• WORK REQUEST
Read through the lines below and copy the ones holding the string "required".
====== PROVIDED RECORDS
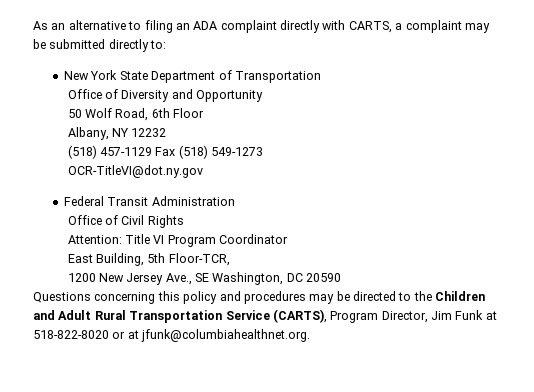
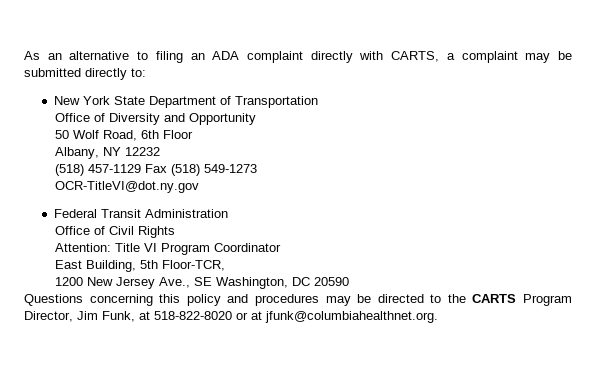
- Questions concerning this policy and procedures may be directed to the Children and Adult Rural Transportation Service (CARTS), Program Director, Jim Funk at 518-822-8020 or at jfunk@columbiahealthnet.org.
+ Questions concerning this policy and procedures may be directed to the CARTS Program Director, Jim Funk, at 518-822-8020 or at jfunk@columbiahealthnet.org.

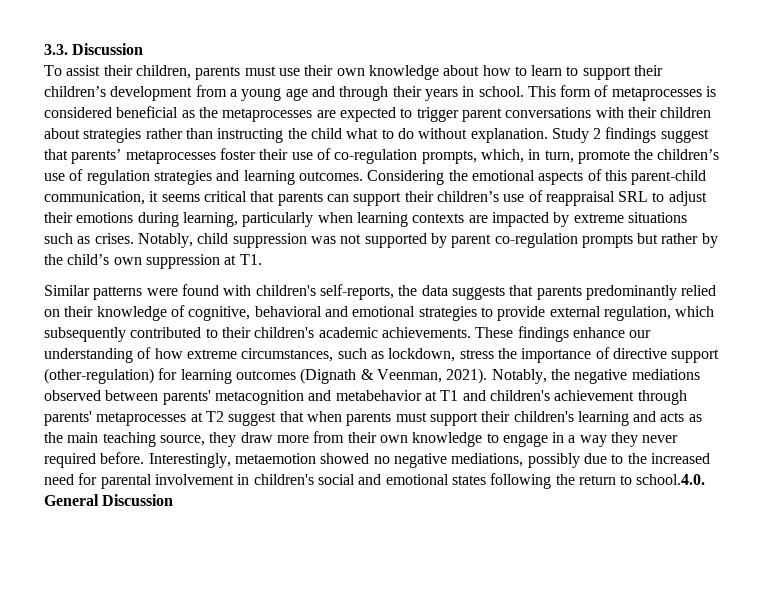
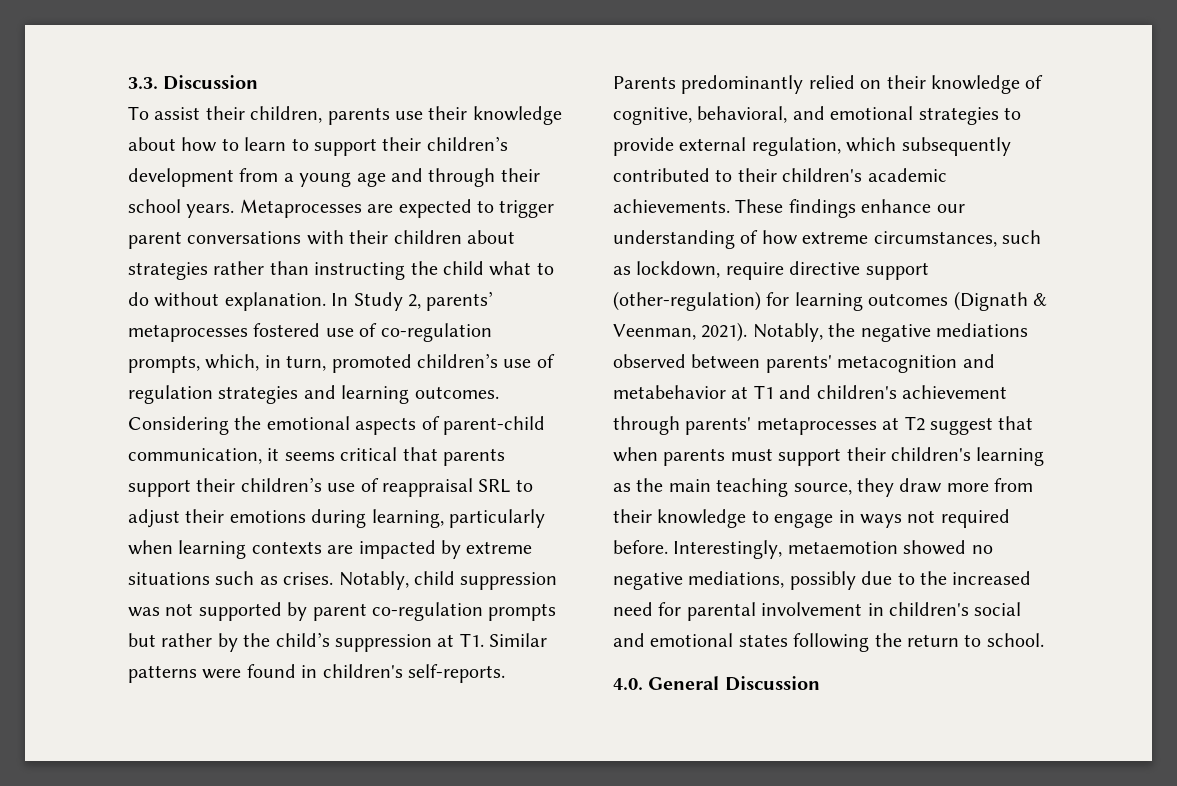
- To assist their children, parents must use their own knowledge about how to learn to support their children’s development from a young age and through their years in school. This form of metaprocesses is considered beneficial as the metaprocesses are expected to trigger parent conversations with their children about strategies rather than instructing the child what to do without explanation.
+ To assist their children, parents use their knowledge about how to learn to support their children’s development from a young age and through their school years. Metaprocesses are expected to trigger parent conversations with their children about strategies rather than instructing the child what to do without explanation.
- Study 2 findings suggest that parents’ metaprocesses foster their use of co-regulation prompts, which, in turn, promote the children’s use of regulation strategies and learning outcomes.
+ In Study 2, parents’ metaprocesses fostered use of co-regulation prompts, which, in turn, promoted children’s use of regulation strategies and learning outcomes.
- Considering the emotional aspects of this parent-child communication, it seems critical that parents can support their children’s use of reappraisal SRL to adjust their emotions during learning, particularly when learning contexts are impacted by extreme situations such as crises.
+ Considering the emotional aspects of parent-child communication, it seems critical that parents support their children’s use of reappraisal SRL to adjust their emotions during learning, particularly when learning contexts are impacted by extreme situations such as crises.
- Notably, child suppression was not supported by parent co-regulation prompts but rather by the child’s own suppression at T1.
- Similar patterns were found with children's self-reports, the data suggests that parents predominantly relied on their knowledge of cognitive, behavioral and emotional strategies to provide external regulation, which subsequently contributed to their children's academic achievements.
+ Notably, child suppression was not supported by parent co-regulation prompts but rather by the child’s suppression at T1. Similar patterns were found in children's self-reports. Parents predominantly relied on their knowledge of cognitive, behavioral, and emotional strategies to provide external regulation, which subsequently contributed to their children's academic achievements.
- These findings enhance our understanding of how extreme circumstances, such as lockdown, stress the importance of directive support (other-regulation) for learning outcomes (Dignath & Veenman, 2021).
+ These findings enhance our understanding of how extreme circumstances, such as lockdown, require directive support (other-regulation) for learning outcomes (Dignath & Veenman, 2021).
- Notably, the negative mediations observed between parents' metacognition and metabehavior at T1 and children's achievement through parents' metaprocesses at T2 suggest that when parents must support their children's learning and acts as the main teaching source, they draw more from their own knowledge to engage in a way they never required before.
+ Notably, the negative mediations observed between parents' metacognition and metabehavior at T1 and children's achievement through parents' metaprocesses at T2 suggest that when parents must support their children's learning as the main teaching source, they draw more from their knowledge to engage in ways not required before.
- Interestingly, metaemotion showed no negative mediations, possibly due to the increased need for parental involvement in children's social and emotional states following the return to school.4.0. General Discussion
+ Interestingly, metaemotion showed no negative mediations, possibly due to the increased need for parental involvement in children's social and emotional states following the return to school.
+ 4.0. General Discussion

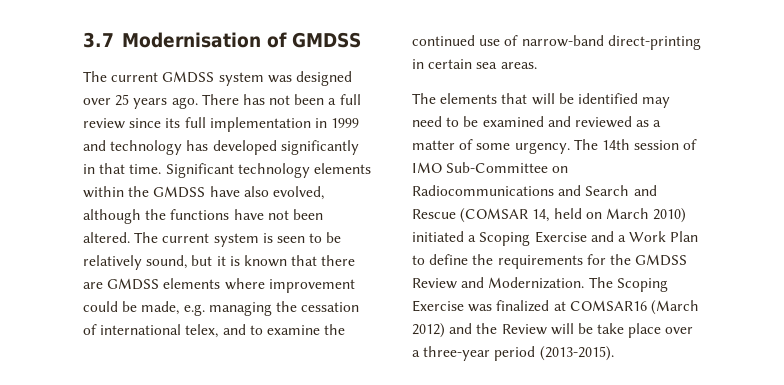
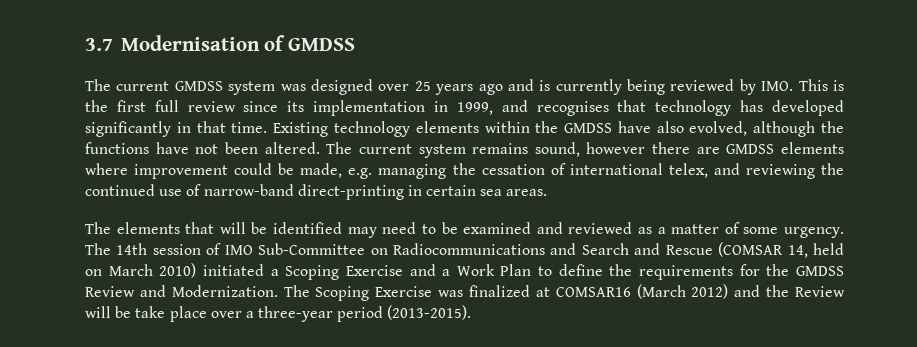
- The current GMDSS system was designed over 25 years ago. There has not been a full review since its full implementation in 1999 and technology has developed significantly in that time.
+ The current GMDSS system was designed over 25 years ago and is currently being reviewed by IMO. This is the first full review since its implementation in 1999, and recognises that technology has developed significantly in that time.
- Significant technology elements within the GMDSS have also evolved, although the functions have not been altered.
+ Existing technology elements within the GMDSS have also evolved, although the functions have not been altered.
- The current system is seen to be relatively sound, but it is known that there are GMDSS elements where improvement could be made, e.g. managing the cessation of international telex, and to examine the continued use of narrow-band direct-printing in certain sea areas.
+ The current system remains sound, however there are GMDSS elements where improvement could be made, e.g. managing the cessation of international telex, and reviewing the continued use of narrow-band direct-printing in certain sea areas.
============
====== PROVIDED RECORDS
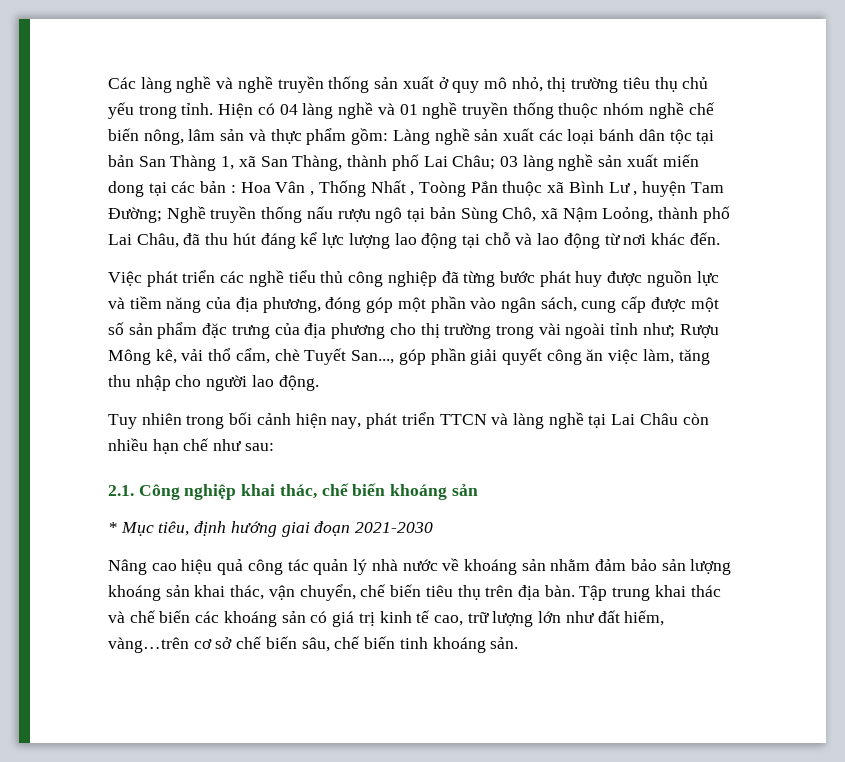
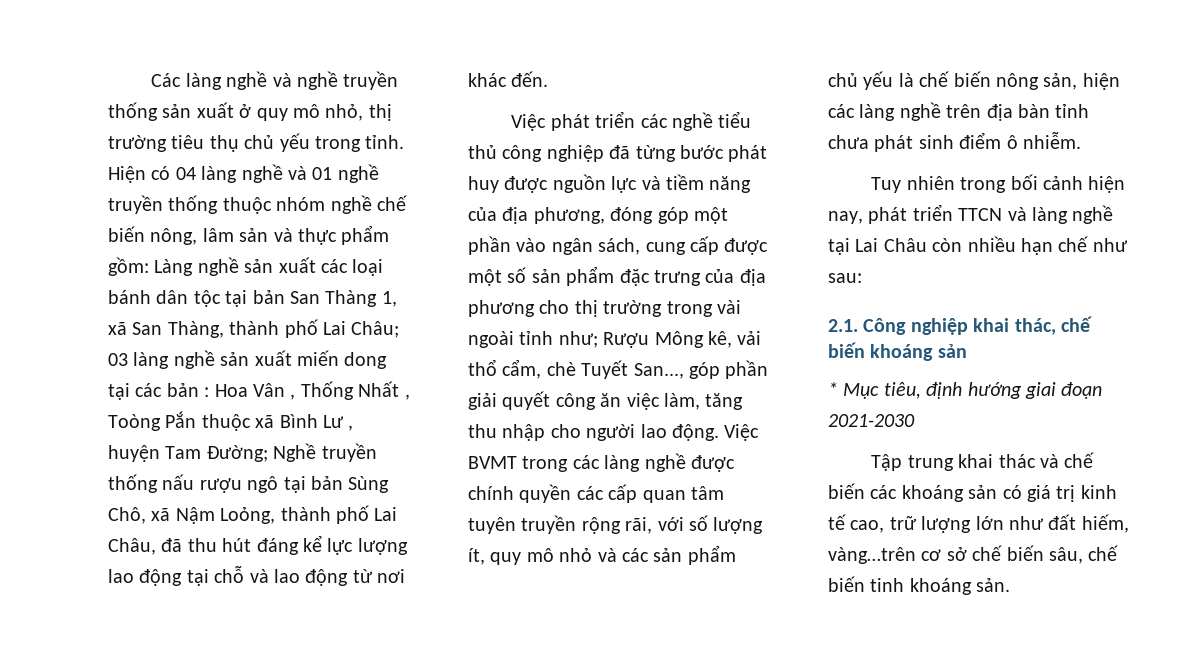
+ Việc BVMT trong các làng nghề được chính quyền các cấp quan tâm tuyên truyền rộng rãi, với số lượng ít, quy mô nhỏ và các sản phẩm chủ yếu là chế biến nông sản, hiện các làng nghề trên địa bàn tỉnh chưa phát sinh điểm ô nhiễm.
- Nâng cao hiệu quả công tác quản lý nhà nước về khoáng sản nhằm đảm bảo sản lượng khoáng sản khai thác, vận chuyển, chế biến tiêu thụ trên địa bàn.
============
====== PROVIDED RECORDS
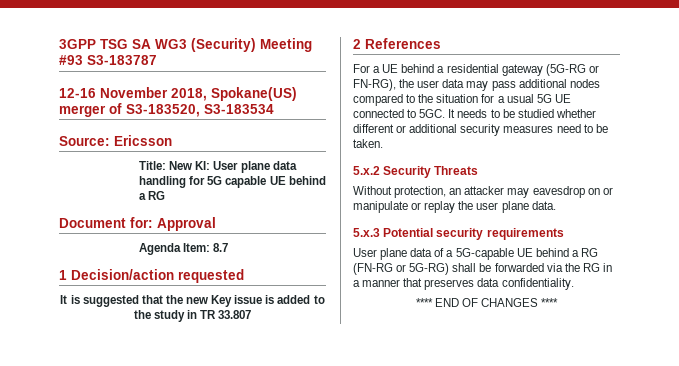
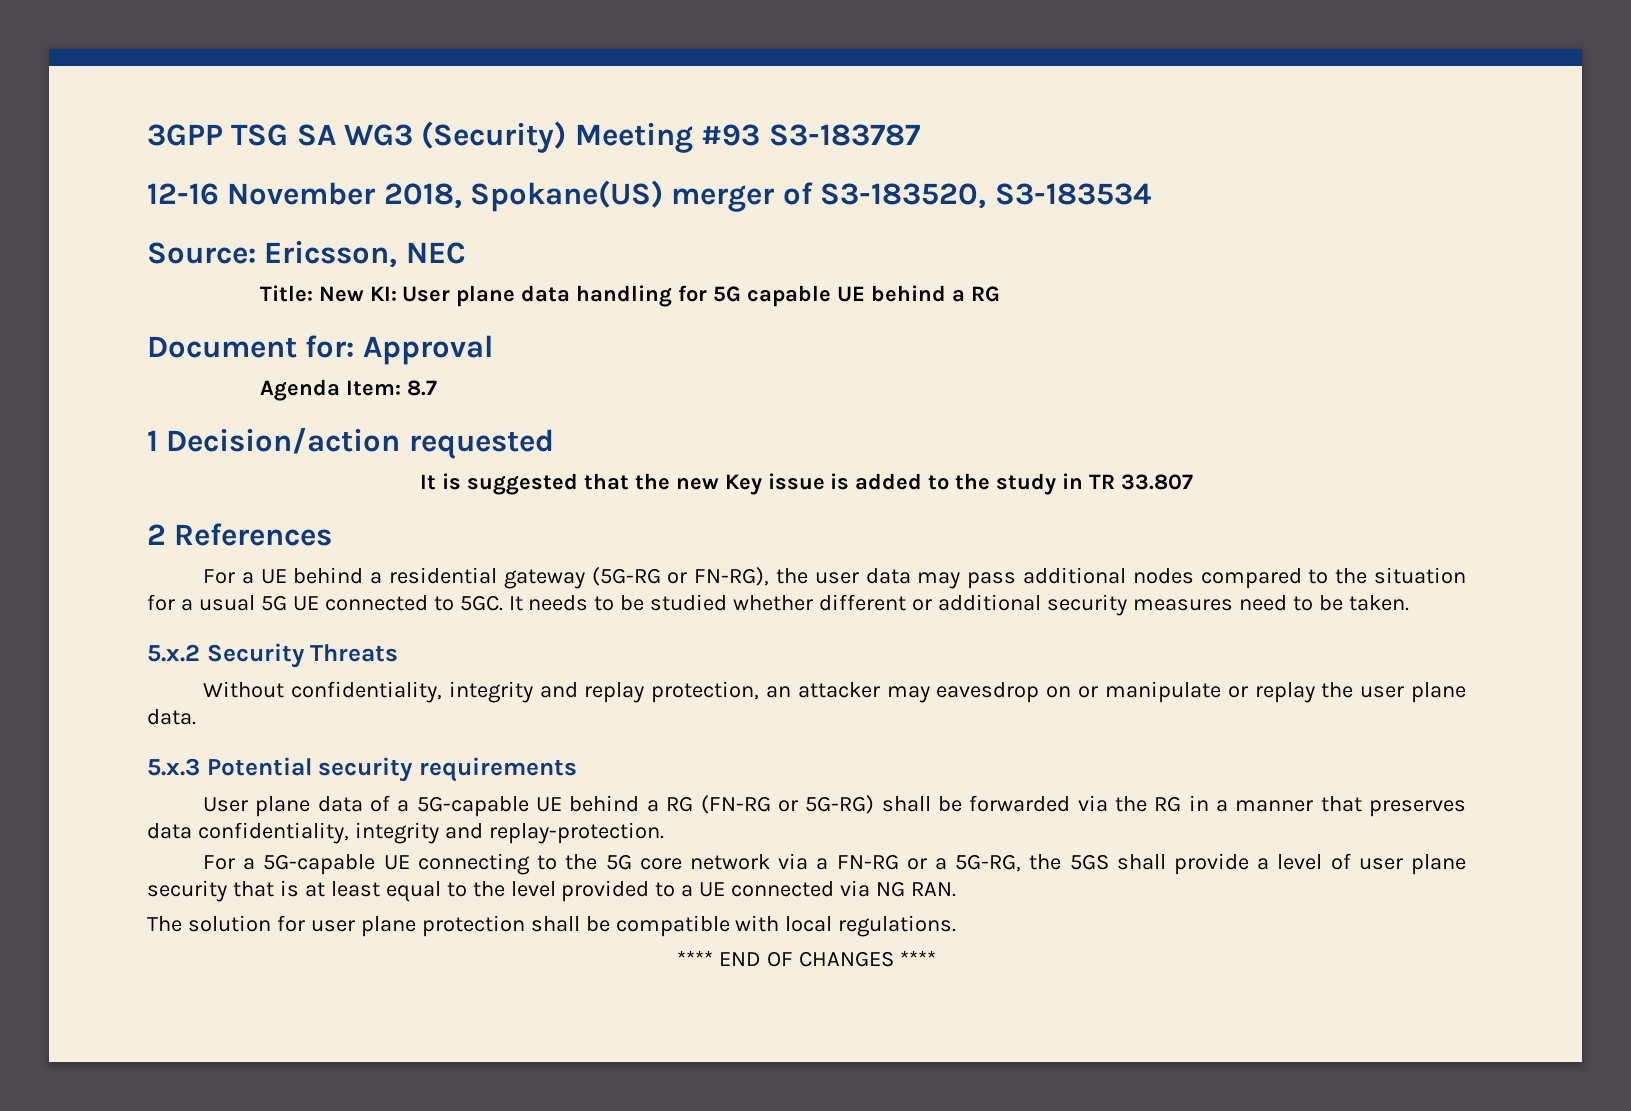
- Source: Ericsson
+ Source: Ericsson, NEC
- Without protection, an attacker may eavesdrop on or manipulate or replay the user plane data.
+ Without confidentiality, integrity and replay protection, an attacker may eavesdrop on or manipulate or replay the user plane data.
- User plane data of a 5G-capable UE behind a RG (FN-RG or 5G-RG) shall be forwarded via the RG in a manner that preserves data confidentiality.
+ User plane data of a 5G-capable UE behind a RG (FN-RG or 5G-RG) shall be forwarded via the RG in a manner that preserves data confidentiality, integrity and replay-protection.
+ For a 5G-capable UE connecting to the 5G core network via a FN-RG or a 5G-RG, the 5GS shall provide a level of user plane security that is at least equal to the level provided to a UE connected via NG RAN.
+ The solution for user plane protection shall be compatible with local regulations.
============
• EXERCISE RESPONSE
- Notably, the negative mediations observed between parents' metacognition and metabehavior at T1 and children's achievement through parents' metaprocesses at T2 suggest that when parents must support their children's learning and acts as the main teaching source, they draw more from their own knowledge to engage in a way they never required before.
+ Notably, the negative mediations observed between parents' metacognition and metabehavior at T1 and children's achievement through parents' metaprocesses at T2 suggest that when parents must support their children's learning as the main teaching source, they draw more from their knowledge to engage in ways not required before.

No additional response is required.